Christine had been understanding when he had to make the sudden trip to the East Coast. She had been accommodating when he worked sixteen-hour days during the emergency planning of the shutdown. The online gaming company where she worked had its own deadlines and big deals, and she’d pulled many all nighters before new releases, so it was nothing unexpected in their relationship. She had even helped out and brought food over to Sean’s several times. But now her patience with David was starting to run out. There were no more homemade food deliveries.
David was tired of takeout food, and dirty clothes, and his office chair. The chair was like some kind of modern prison cell.
“David! Look at this.”
David tiredly rolled his office chair — damn that chair — over to the small side table where Gene had set himself up to work and peered at Gene’s screen. After so much time watching Gene use only paper records, it felt odd to see the older man using a computer, but for all his talk, Gene was a quick, competent user.
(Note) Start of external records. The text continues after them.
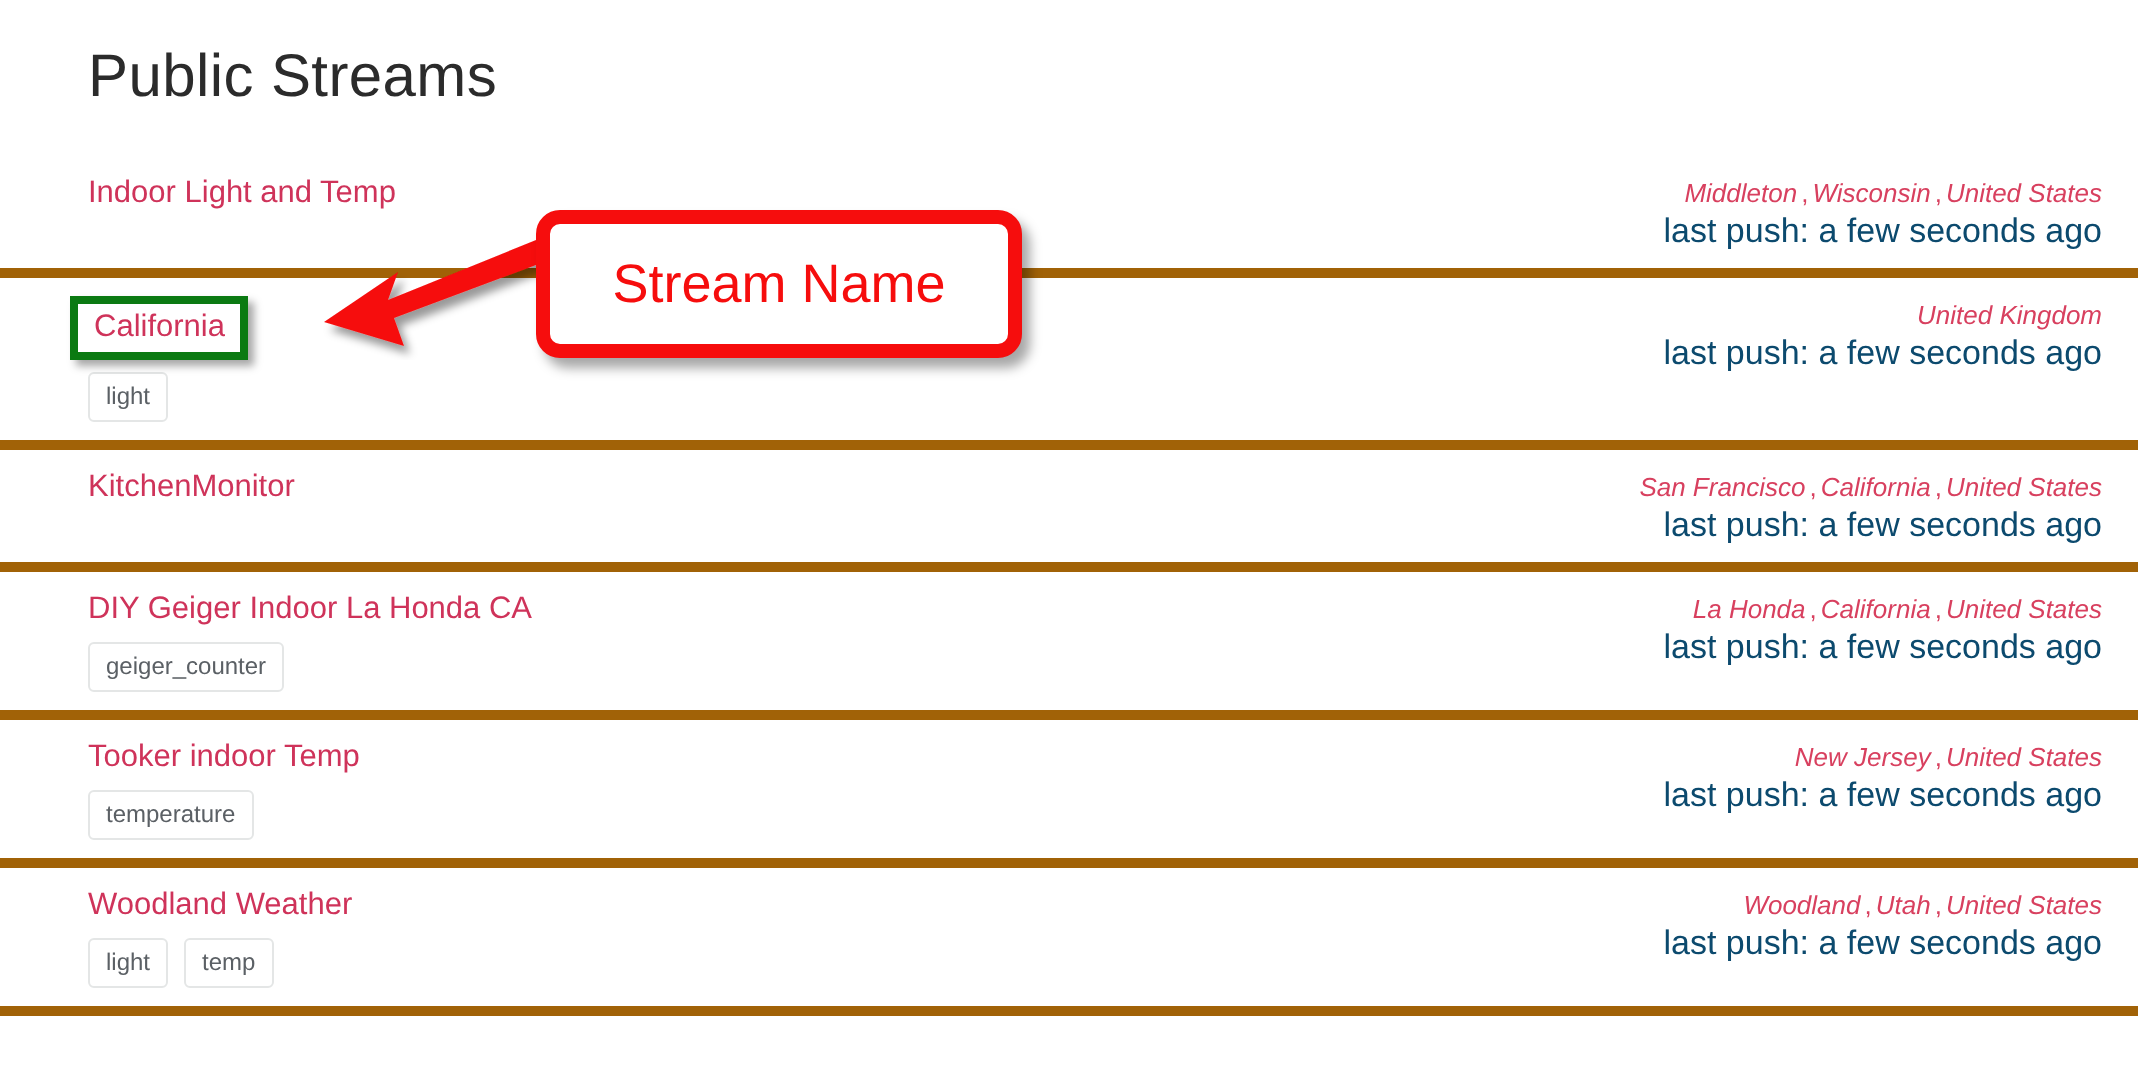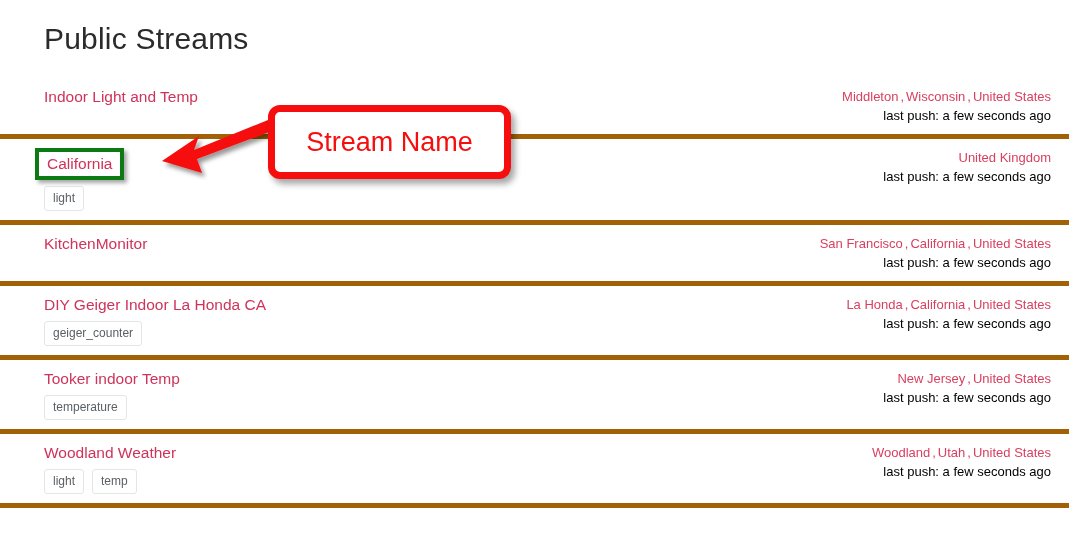--- a/index.html
+++ b/index.html
@@ -107,6 +107,7 @@
   .loc-link {
     color: #d8405f;
     text-decoration: none;
+    font-style: italic;
   }
   .loc-sep {
     color: #d8405f;

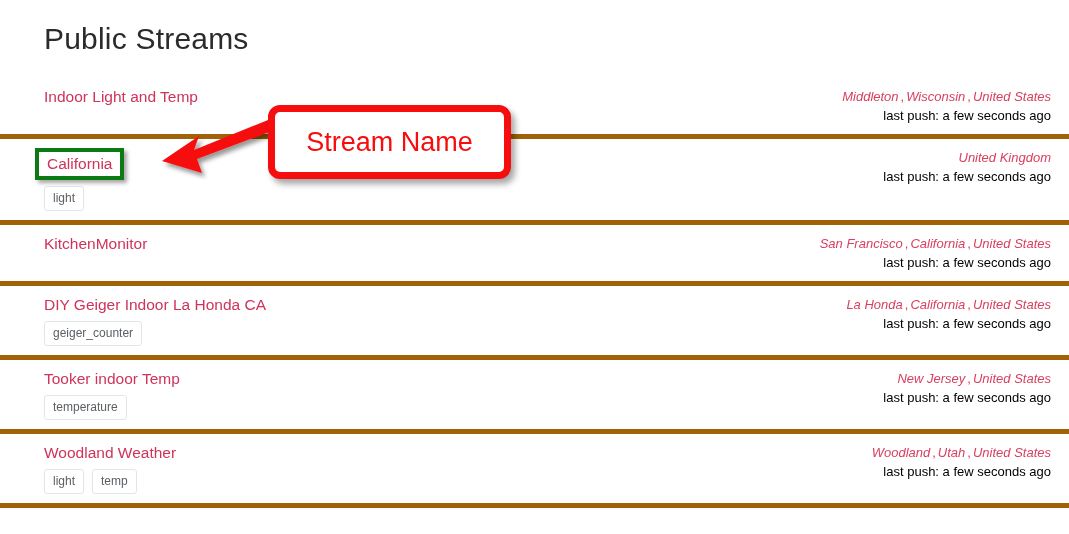--- a/index.html
+++ b/index.html
@@ -115,9 +115,9 @@
   }
 
   .last-push {
-    font-size: 13px;
+    font-size: 17px;
     line-height: 18px;
-    color: #000000;
+    color: #0c4a6e;
     margin-top: 1px;
     white-space: nowrap;
   }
Gene pointed to a heat map on the screen, showing network traffic. With a few clicks, he brought up a list of emails. In addition to scanning for ELOPe itself, David and Mike had written a tool that would look for signs of tampering with the emails. Through a heavily encrypted secondary channel, they sampled emails to see if the originating email sent by one user differed from the received email when it was read by the other user.
David and Gene had spent the morning reviewing records. David found that he had come to appreciate Gene’s distrust of technology, because Gene had an uncanny ability to spot gaps in processes or technology where data could be altered. Gene might distrust technology, but he understood it very well.
Gene manipulated the email list, drilling into the details of the email records. David’s first reaction was to yell “Oh shit, oh shit!” This brought him some puzzled looks through the open door to his office from passing coworkers. Although the members of the Emergency Team were back in the Avogadro offices now that ELOPe had been disabled, most of the employees still didn’t know the truth of what had happened. The official explanation was that a really bad computer virus had infected all of the company’s computers.